*** Block opens ***

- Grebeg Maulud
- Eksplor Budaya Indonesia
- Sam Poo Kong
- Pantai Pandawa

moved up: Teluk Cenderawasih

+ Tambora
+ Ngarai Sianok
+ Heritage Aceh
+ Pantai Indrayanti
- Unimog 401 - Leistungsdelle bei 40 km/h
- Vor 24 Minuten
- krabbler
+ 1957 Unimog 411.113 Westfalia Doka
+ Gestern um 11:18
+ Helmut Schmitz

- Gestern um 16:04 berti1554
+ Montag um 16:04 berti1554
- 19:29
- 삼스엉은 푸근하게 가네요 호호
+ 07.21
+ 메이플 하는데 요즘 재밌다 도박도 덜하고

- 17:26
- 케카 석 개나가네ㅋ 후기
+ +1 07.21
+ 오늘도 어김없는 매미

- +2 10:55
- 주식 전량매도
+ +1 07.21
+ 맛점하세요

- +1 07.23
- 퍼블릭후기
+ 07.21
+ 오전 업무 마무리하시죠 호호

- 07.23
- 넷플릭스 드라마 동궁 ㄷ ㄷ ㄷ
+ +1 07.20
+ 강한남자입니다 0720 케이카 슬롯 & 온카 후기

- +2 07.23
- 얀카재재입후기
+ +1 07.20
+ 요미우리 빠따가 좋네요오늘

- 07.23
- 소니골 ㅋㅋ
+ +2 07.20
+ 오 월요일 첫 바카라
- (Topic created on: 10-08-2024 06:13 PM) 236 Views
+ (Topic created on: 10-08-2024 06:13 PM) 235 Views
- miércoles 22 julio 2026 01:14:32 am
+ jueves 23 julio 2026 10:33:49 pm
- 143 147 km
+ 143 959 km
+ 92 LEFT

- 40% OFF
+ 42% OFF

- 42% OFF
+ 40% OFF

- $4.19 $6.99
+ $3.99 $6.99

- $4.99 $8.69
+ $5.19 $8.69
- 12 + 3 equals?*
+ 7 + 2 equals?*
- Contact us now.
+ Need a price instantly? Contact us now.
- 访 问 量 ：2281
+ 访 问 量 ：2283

*** Block closes ***

• **Task prompt**: Search the entries for the word "Views" and pick out every line that holds it.

• **Task response**:
- (Topic created on: 10-08-2024 06:13 PM) 236 Views
+ (Topic created on: 10-08-2024 06:13 PM) 235 Views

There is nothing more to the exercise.